Per Curiam,
Frank B. Fogelsanger died intestate January 5, 19l0, and left to survive him as his sole heirs at law five minor children, for whom the Farmers & Merchants Trust Company, of Chambersburg, was appointed guardian. Section 23 of the Act of June 7, 1917, P. L. 337, provides: “Whenever any person shall die seized of real estate, and the parties in interest desire the same to be converted into money for distribution, it shall be lawful for the orphans’ court of the proper county, in its discretion, upon the joint petition of the widow and heirs or devisees, and the guardians or committees of such as are minors pr under disability, in whom the real estate of the *323decedent shall have vested by descent or will, and legatees whose legacies are charged on said real estate, or the representatives of such as may be deceased or under disability, to order the executor or administrator, or a trustee to be appointed by said court, to make sale of said real estate.” Under the foregoing provisions the court below, upon petition of the guardian of the minor children of the deceased, made an order for the sale of his real estate.

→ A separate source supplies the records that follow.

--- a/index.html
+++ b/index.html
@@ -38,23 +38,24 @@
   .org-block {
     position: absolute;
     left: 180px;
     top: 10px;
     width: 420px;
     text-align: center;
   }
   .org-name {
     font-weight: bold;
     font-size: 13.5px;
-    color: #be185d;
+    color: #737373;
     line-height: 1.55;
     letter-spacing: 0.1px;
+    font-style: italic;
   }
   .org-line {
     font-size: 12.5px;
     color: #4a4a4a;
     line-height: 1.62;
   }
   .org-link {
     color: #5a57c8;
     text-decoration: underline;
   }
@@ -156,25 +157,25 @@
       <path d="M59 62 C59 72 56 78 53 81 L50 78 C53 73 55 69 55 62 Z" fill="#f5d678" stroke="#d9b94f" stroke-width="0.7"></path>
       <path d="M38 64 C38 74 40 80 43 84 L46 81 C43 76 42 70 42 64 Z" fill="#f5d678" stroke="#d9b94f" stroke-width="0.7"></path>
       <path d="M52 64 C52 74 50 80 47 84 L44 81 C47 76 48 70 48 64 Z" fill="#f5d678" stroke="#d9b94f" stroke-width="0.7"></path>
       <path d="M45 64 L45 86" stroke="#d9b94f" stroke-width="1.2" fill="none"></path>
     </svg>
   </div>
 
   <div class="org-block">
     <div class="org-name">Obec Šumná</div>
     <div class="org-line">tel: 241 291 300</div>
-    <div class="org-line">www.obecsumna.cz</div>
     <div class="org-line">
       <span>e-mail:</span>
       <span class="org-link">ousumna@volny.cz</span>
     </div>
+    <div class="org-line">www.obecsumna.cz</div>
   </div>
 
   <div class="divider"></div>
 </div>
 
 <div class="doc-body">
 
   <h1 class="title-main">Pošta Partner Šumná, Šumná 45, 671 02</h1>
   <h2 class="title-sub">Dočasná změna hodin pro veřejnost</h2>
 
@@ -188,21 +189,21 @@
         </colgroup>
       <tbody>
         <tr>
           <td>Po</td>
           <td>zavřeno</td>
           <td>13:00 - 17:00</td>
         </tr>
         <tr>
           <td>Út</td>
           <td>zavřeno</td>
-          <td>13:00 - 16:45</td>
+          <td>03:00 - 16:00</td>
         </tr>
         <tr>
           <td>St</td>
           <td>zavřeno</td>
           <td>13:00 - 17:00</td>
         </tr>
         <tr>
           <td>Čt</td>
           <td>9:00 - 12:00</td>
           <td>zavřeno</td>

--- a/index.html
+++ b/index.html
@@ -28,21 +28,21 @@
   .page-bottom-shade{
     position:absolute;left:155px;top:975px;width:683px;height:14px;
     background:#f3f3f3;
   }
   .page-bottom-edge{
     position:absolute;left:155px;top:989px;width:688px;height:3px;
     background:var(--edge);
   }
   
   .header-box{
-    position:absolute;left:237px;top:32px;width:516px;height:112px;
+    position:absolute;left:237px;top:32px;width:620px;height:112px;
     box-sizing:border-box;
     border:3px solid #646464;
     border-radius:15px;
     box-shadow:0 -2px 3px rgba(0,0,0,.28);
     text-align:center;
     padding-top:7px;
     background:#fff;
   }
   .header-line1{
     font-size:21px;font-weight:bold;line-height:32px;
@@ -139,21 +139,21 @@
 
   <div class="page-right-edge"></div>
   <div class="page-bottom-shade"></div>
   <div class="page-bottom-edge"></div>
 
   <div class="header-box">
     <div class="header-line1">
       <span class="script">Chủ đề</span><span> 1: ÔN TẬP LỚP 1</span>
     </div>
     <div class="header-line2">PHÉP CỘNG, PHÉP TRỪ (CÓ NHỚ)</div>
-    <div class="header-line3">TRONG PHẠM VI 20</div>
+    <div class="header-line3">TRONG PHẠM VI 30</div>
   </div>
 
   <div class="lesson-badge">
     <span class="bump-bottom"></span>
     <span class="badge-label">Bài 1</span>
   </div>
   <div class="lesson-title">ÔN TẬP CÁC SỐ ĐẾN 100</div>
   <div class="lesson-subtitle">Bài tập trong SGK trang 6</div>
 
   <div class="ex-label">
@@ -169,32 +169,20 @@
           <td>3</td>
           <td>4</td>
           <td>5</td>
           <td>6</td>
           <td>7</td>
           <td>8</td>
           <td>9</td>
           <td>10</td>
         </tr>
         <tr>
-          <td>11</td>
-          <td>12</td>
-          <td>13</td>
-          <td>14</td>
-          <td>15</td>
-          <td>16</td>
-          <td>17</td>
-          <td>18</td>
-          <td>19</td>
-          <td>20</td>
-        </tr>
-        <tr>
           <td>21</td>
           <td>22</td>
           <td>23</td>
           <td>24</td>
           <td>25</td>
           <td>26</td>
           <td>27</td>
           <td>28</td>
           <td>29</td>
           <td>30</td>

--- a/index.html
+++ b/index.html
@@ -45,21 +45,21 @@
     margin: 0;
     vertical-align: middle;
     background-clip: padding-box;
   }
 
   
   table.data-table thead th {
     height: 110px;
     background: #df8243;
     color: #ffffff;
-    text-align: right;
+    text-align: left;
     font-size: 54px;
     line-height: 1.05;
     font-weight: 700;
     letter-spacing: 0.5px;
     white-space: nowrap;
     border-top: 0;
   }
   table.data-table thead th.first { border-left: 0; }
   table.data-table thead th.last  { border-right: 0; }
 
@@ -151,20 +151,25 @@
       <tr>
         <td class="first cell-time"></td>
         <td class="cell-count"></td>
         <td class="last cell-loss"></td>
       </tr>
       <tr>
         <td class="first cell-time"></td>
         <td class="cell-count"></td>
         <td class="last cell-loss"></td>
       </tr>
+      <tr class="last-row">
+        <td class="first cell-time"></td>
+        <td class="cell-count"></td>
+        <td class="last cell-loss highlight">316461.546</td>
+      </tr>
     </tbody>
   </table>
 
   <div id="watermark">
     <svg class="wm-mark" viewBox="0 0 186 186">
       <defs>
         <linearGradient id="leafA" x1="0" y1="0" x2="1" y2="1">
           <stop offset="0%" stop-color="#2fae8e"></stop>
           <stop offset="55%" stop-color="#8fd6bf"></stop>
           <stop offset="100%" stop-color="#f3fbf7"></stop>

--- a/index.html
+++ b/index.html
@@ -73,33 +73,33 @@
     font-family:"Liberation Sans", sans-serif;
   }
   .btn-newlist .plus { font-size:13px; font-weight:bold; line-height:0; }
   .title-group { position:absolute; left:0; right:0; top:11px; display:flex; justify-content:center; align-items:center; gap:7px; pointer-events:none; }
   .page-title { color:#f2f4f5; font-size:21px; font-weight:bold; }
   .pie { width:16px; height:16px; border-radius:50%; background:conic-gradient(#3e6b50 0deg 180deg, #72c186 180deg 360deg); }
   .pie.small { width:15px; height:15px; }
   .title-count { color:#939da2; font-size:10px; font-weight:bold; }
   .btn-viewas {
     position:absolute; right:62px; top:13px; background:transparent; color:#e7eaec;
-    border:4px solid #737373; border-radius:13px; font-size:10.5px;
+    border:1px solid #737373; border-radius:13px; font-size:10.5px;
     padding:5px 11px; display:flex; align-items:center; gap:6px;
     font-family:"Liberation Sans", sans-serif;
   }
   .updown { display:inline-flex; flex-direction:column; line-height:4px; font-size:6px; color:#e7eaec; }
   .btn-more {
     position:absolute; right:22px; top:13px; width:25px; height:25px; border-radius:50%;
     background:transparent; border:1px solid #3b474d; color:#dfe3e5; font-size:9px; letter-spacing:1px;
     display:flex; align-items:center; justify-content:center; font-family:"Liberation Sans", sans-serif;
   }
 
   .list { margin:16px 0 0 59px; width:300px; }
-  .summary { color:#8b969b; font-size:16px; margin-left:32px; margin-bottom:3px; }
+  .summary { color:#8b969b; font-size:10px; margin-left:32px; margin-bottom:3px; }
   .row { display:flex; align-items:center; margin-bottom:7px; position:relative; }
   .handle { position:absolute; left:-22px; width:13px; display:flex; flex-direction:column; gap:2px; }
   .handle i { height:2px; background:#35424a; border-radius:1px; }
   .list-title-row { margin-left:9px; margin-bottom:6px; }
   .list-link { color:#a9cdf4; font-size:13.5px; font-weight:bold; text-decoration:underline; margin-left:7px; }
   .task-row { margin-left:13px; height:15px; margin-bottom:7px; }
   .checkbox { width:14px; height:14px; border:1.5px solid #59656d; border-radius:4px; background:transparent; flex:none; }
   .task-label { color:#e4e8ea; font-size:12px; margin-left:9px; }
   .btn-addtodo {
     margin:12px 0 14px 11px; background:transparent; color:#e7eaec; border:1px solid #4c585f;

He left no widow. The administrators to whom the order of sale was directed sold the real estate to D. R. and B. F. Duke, the latter the appellant, and the sale to them was duly confirmed. Subsequently they refused to accept the deed tendered to them by the administrators, upon the ground that the petition for the order of sale was* not a joint one within the meaning of the statute. Where there is a widow and minor children there must be, in the words of the act, a joint petition, but where there are only minor children, having but one guardian, t'heir petition for an order of sale, through him, is their joint petition within the meaning of the act. The court below correctly so held, and the contention of the appellant may properly be said to be hypercritical.
Appeal dismissed at appellant’s costs.